Postby Wolf » Mon Aug 01, 2016 7:52 am

Well the truth is that it tends to vary from one parrot to the next. Ultimately it depends on how quickly they decide to trust you.

Parrots do not handle change very well and this probably has to do with them being a prey species as well as the fact that due to the ability to fly their bodies are simply not robust enough to fight to defend themselves. When a parrot finds itself in a new situation such as that of being rehomed whether it occurs from buying a new bird, a rescue or however it comes about, the bird is terrified in most cases. It does not know where it is or what the new dangers are or from which direction they might come from so it takes the bird some time to begin to relax in the new environment. The bird is also more often than not afraid of its new human as it does not know if they can be trusted or if they plan on having parrot for dinner. As a general rule of thumb most parrots will take at least 30 days to start to become comfortable in a new home environment although this can vary in either direction and is dependent on many factors.

During this initial phase when you have just brought your new parrot home, many people will tell you that you need to just get the bird into its new cage and then other than supplying food and water that you should leave the bird alone to adjust to its new home. I don't agree with this approach, although I do think that for the first few days, depending on the birds reactions that a hands off approach is best. By this I mean don't go reaching into the birds cage or trying to ask anything of the bird. I would spend as much time in the same room as the bird, but except to wander over to its cage now and then to drop a treat into its food dish, I would talk to the birds using its name and keep my distance and occupy myself with doing other things while in the room as this give the bird an opportunity to watch me and to begin to get accustomed to my presence and to the sound of my voice. I would talk a lot to the bird being certain to use its name and to lavish it with a lot of " Good Bird" type of praise. I would also use this time to study my new bird by glancing at it or looking at it from the corners of my eyes. I would not watch the bird using a direct look as this is the way that a predator watches a bird and it scares the bird.

My reasons for this initial approach is due to several factors. Parrots are flock animals and as such they are very social, they depend on the members of their flock for protection from predators and so they derive a certain amount of their feelings of security and well being from being with their flock members. A parrot that is in a strange new place and all alone is afraid as it knows that it has very little chance for survival. In the wild this condition is usually a death sentence for the bird.

These first two or three days give you a chance to begin to assess the birds diet, and to start to learn to read its body language and its personality.

After this period of time, I would then start to spend just a few minutes at a time, several times during the day to meander towards the birds cage paying close attention to the birds reactions to my approach and talking to the bird in a sort of coaxing tone of voice using its name and plenty of praise. If the bird remains calm and relaxed I would continue my slow approach, but if the bird begins to get nervous I would stop and even take a step or two back away from the cage. At first I would only spend 3 to 5 minutes at this. It might take several attempts or even another day or so to reach the cage with the bird remaining calm the entire time.
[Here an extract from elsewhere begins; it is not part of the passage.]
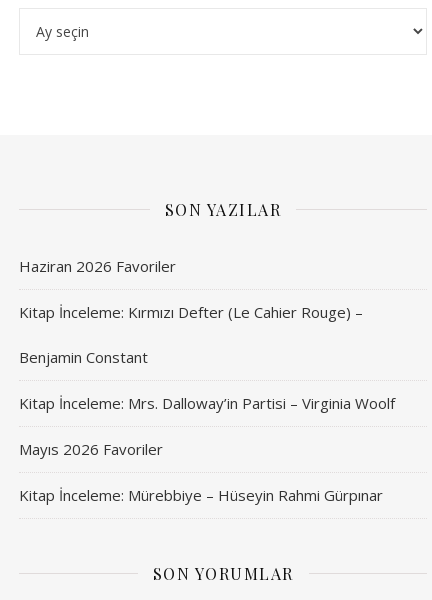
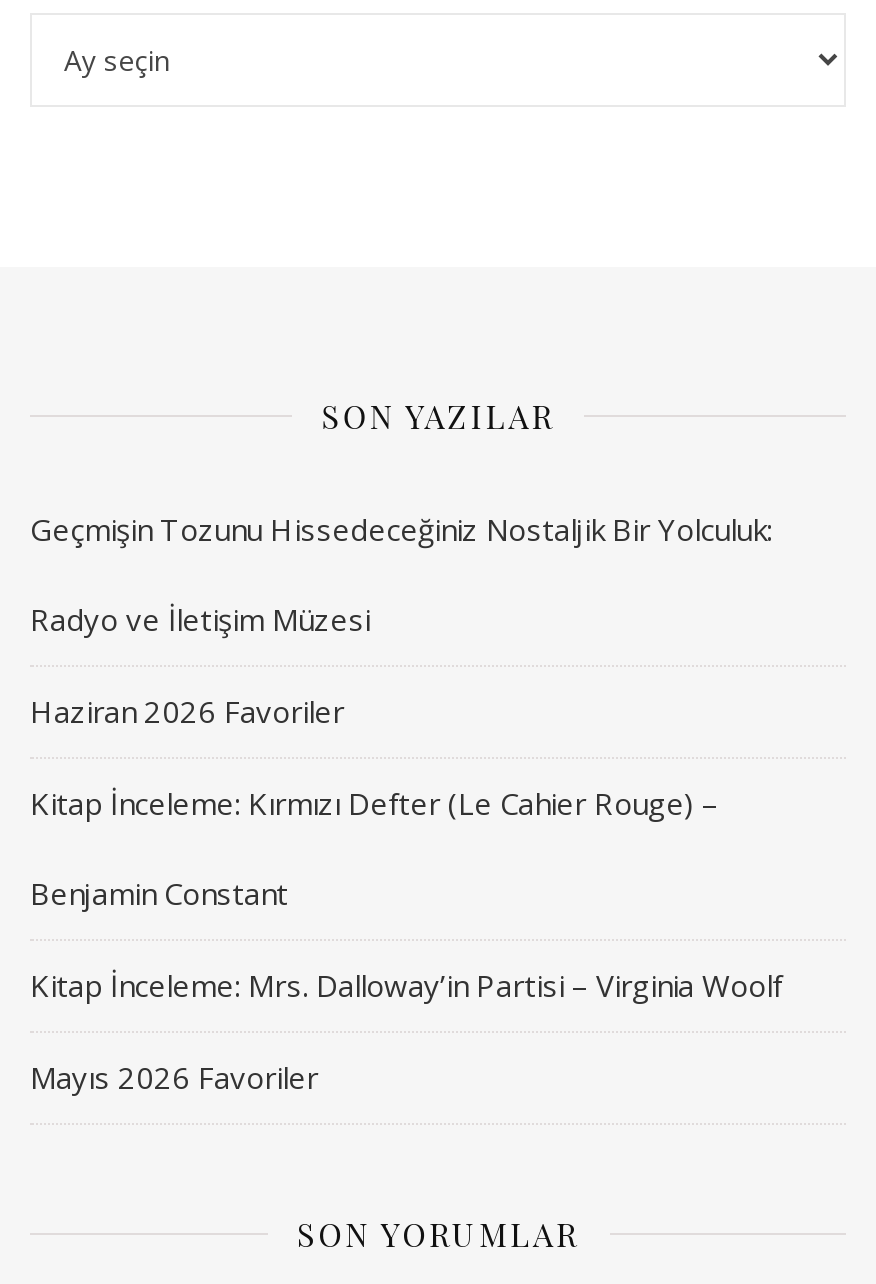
+ Geçmişin Tozunu Hissedeceğiniz Nostaljik Bir Yolculuk:
+ Radyo ve İletişim Müzesi

moved down: Haziran 2026 Favoriler | Kitap İnceleme: Kırmızı Defter (Le Cahier Rouge) – | Benjamin Constant | Kitap İnceleme: Mrs. Dalloway’in Partisi – Virginia Woolf | Mayıs 2026 Favoriler

- Kitap İnceleme: Mürebbiye – Hüseyin Rahmi Gürpınar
There are other ways of doing this that are perhaps faster, but I feel that this way is better as it teaches the bird that you can be trusted and that you do not intend to harm it.

Once you are able to reach the cage then you should, while continuing to talk with the bird with lots of praise you can begin to offer the bird a treat through the bars of the cage., if the bird comes over and takes the treat that is great and you will want to continue in this manner until the bird not only comes to get the treat but remains to eat it and to get another bite. However the bird may not come over for the treat right at first. If the bird does not come for the treat place some of it in its food dish and leave, come back later and try again. It is important that you leave some of the treat for the bird if it does not come to you for it because it teaches the bird that you are the bringer of good thing to eat and by leaving some of it the bird learns that when you offer it something that you are not going to take it away from it.

When the bird is anticipating you approach and comes towards you and is coming to get the treat from you when you offer it and also remaining calmly to get another bite you are making progress and the bird is beginning to show signs of trusting you and it is time to move to the main door of the cage. Here you will open the cage with you directly in front of the open cage door and you will continue talking to the bird using its name and in a coaxing tone with lots of praise just as before and you will again offer the bird the treat, but it is very important that you do not reach into the cage at all. Your bird needs to come to you and get the treat at the door of the cage. It is the only way to know when the bird trusts you enough to move to the next step, that of stepping up on your hand. I do this by holding the treat in one hand and placing the top of my other hand in front of the treat. I adjust the distance to the treat by moving the hand with the treat in it . I want the bird to be able to stretch enough to reach the treat but just barely. The reason for this is so that the bird will begin to step up onto my hand to get and eat the treat. At first the bird may just stretch for it, then put one foot on my hand, but if I am patient and wait the bird will eventually step up on its own to get and eat the treat.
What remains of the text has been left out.